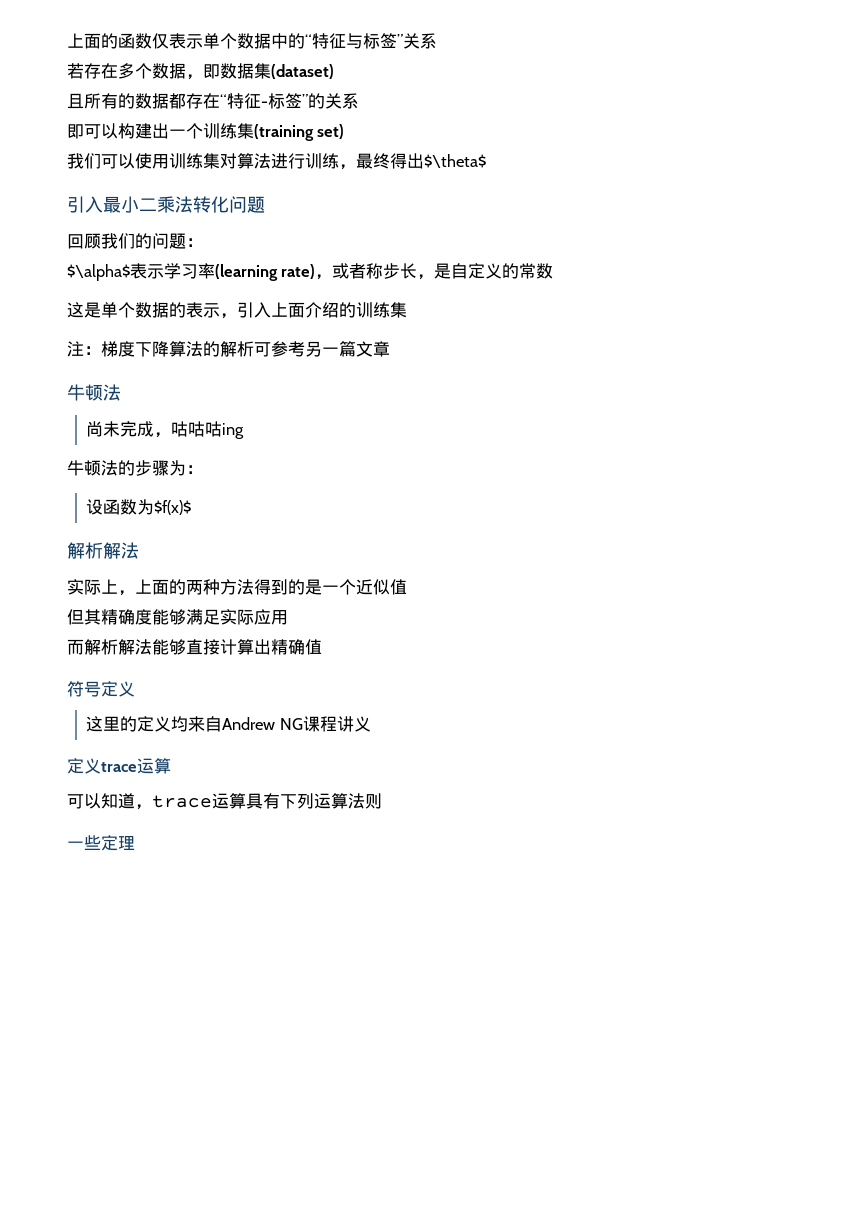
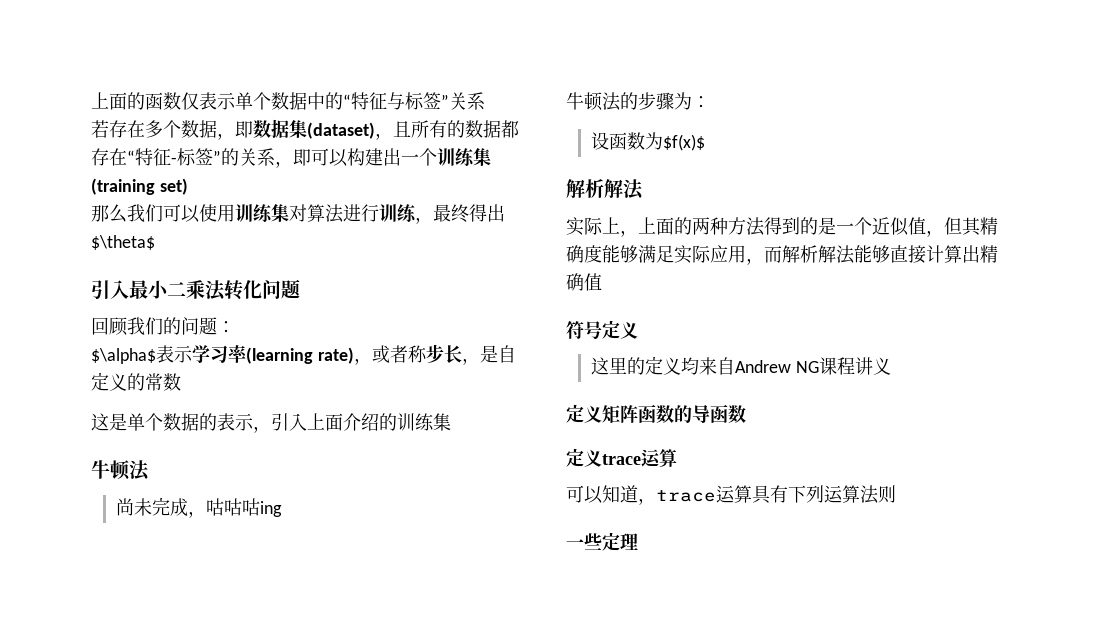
- 若存在多个数据，即数据集(dataset)
- 且所有的数据都存在“特征-标签”的关系
- 即可以构建出一个训练集(training set)
+ 若存在多个数据，即数据集(dataset)，且所有的数据都存在“特征-标签”的关系，即可以构建出一个训练集(training set)
- 我们可以使用训练集对算法进行训练，最终得出$\theta$
+ 那么我们可以使用训练集对算法进行训练，最终得出$\theta$
- 注：梯度下降算法的解析可参考另一篇文章
- 实际上，上面的两种方法得到的是一个近似值
- 但其精确度能够满足实际应用
- 而解析解法能够直接计算出精确值
+ 实际上，上面的两种方法得到的是一个近似值，但其精确度能够满足实际应用，而解析解法能够直接计算出精确值
+ 定义矩阵函数的导函数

···

◆ **How to complete this task**
Search the listing above for "但其精确度能够满足实际应用" and copy every line that has it.

◆ **Answer section**
- 但其精确度能够满足实际应用
+ 实际上，上面的两种方法得到的是一个近似值，但其精确度能够满足实际应用，而解析解法能够直接计算出精确值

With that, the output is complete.